Regretful Alpha 27
Suara itu terhalang oleh masker. Addy tak bisa menebaknya dengan pasti. Namun, tato yang terukir di leher itu memberikan jawaban pasti untuknya.
Addy sontak membeku. Pergerakannya terhenti seketika. Tubuhnya seperti kehilangan tenaga secara tiba-tiba. Parahnya, wajahnya berubah pucar dengan mata yang menatap bingung—serupa kosong—pada pria itu. Lalu dia berkata. "Alpha."
Mata pria itu memejam dramatis. Mulutnya terkatup rapat dengan ekspresi kekesalan yang tak bisa disembunyikannya sama sekali. Sebabnya, disadari olehnya bahwa sedikit respons refleks yang diberikannya telah memberikan jawaban tak langsung untuk rasa keingintahuan Addy akan identitasnya. Dia terlambat mengendalikan diri. Jadilah sekarang yang bisa dilakukannya adalah merutuki diri sendiri sembari berusaha pergi. Dia tak akan membiarkan Addy mendapatkan bukti lain bahwa dirinya memang adalah Usher—tepatnya, Usher dari masa depan.

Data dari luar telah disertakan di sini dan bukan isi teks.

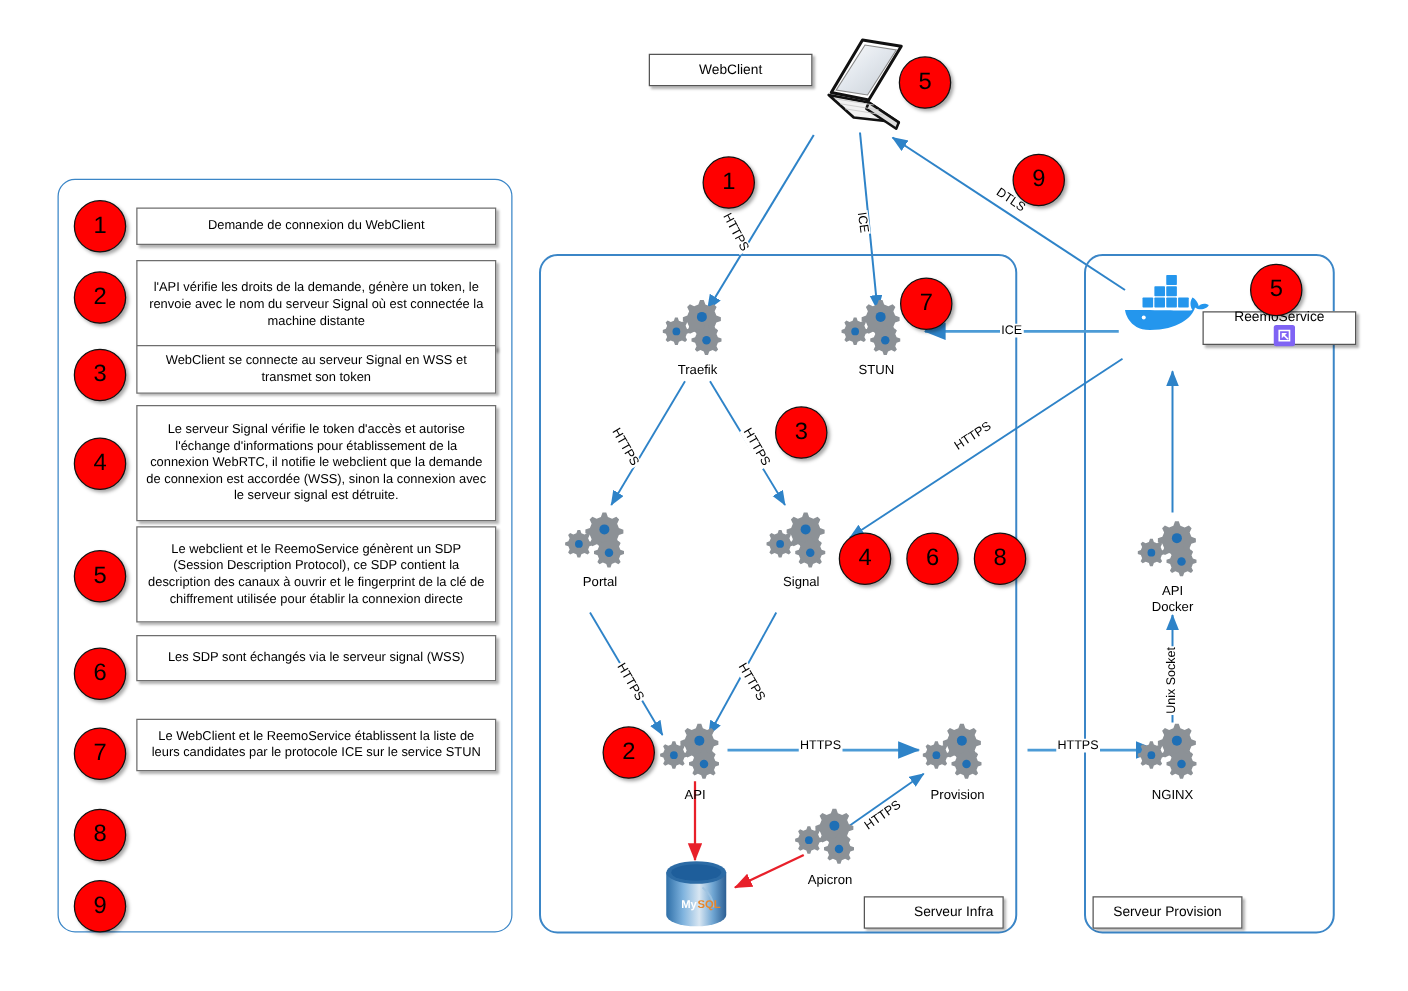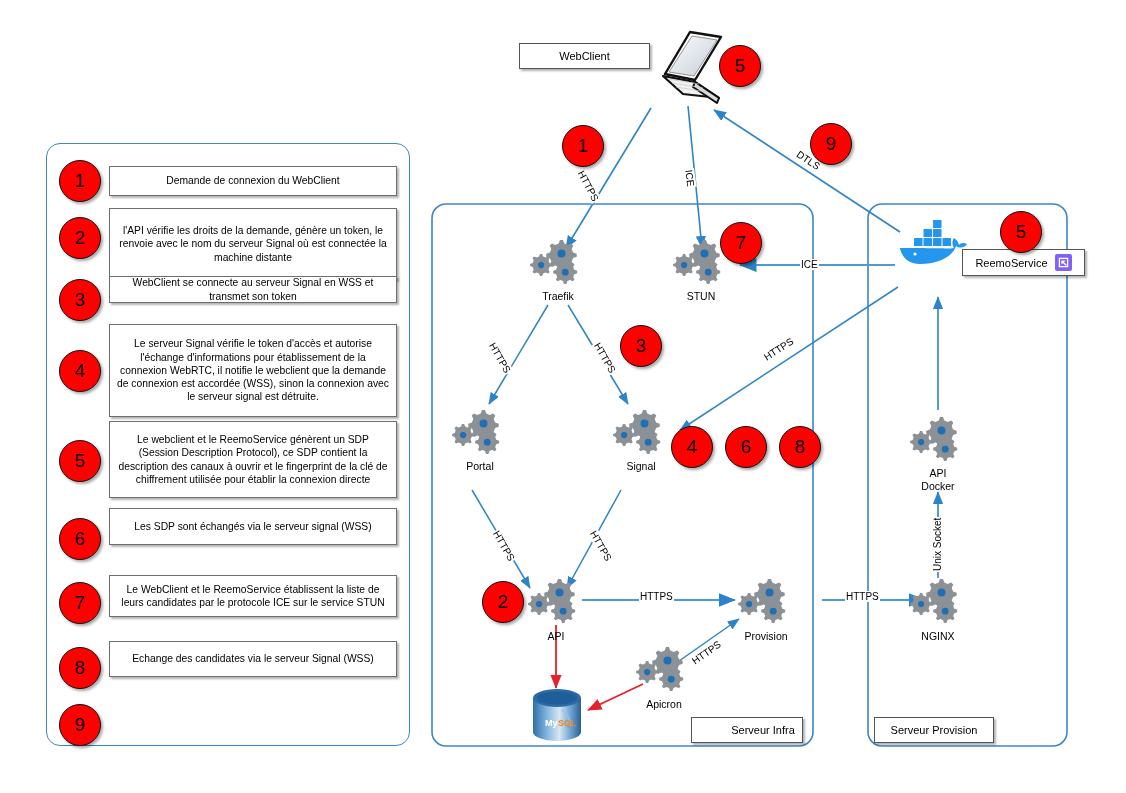--- a/index.html
+++ b/index.html
@@ -404,7 +404,7 @@
 
     <div class="titlebox" style="left:519px;top:43px;width:131px;height:26px;">WebClient</div>
 
-    <div class="titlebox" style="left:962px;top:249px;width:123px;height:27px;padding:0 6px;">
+    <div class="titlebox" style="left:962px;top:249px;width:123px;height:27px;padding:0 6px;flex-direction:column;">
       <span>ReemoService</span>
       <span class="reemo-icon">
         <svg width="13" height="13" viewBox="0 0 13 13">

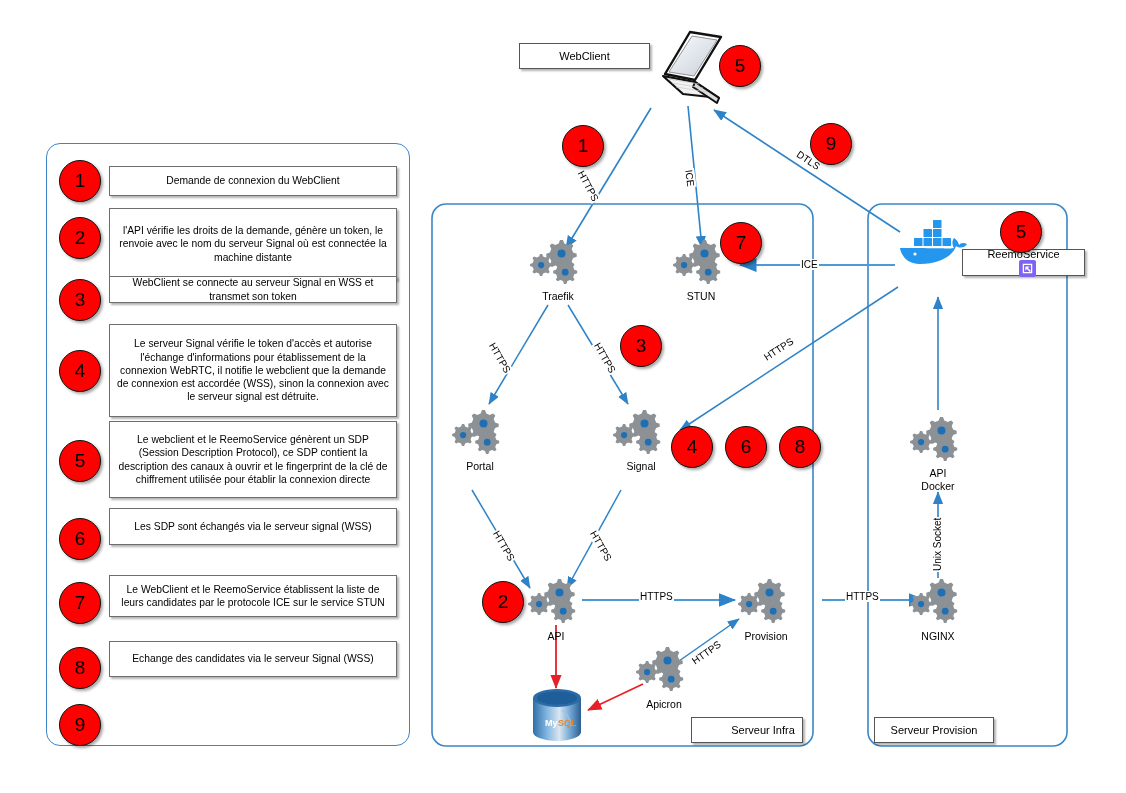--- a/index.html
+++ b/index.html
@@ -142,7 +142,7 @@
     <div class="legend-box" style="top:64px;height:72px;">l'API vérifie les droits de la demande, génère un token, le renvoie avec le nom du serveur Signal où est connectée la machine distante</div>
 
     <div class="legend-badge" style="top:135px;">3</div>
-    <div class="legend-box" style="top:132px;height:27px;">WebClient se connecte au serveur Signal en WSS et transmet son token</div>
+    <div class="legend-box" style="top:132px;height:39px;">WebClient se connecte au serveur Signal en WSS et transmet son token</div>
 
     <div class="legend-badge" style="top:206px;">4</div>
     <div class="legend-box" style="top:180px;height:93px;">Le serveur Signal vérifie le token d'accès et autorise l'échange d'informations pour établissement de la connexion WebRTC, il notifie le webclient que la demande de connexion est accordée (WSS), sinon la connexion avec le serveur signal est détruite.</div>

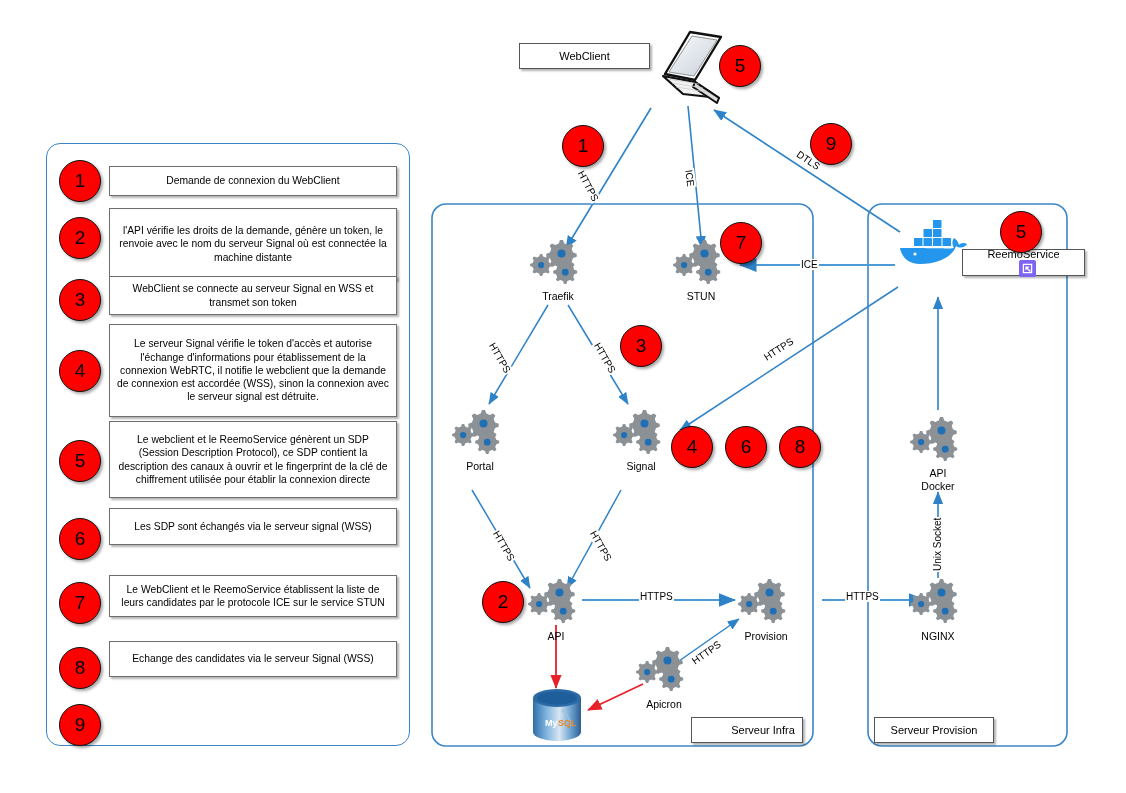--- a/index.html
+++ b/index.html
@@ -157,7 +157,6 @@
     <div class="legend-box" style="top:431px;height:42px;">Le WebClient et le ReemoService établissent la liste de leurs candidates par le protocole ICE sur le service STUN</div>
 
     <div class="legend-badge" style="top:503px;">8</div>
-    <div class="legend-box" style="top:497px;height:36px;">Echange des candidates via le serveur Signal (WSS)</div>
 
     <div class="legend-badge" style="top:560px;">9</div>
   </div>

Beruntung bagi Usher, agaknya Addy benar-benar syok sehingga antisipasinya melemah. Hal itu pun dimanfaatkan olehnya dengan sebaik mungkin. Dilepaskannya tangan Addy dari hoodie jaketnya. Lalu dia balik menahan Addy. Ditatapnya Addy dengan lekat dan menghunjam, kemudian berkata. "Terserah padamu. Kau bisa menganggapku sebagai alpha dan kalau memang demikian maka tak ada yang bisa kau lakukan selain melakukan perintahku bukan?"
Arogansi itu membuat Addy mengernyit. Keragu-raguan menyusup, lalu tatapannya pada Usher berubah. "Sebenarnya, siapa kau?"
"Sudah kubilang, itu tak penting. Terpenting adalah kau harus melindungi keluargamu. Pergilah dari sini. Semua ini demi kebaikanmu."
Setelahnya, Usher pun pergi dan tinggallah Addy seorang diri yang tetap bergeming di tempatnya berdiri. Dia mematung, sama sekali tak bergerak walaupun sebenarnya kemungkinan untuknya mencegah kepergian Usher tetap ada. Dia bisa terus mendesak sehingga dapat memastikan bahwa dugaannya benar.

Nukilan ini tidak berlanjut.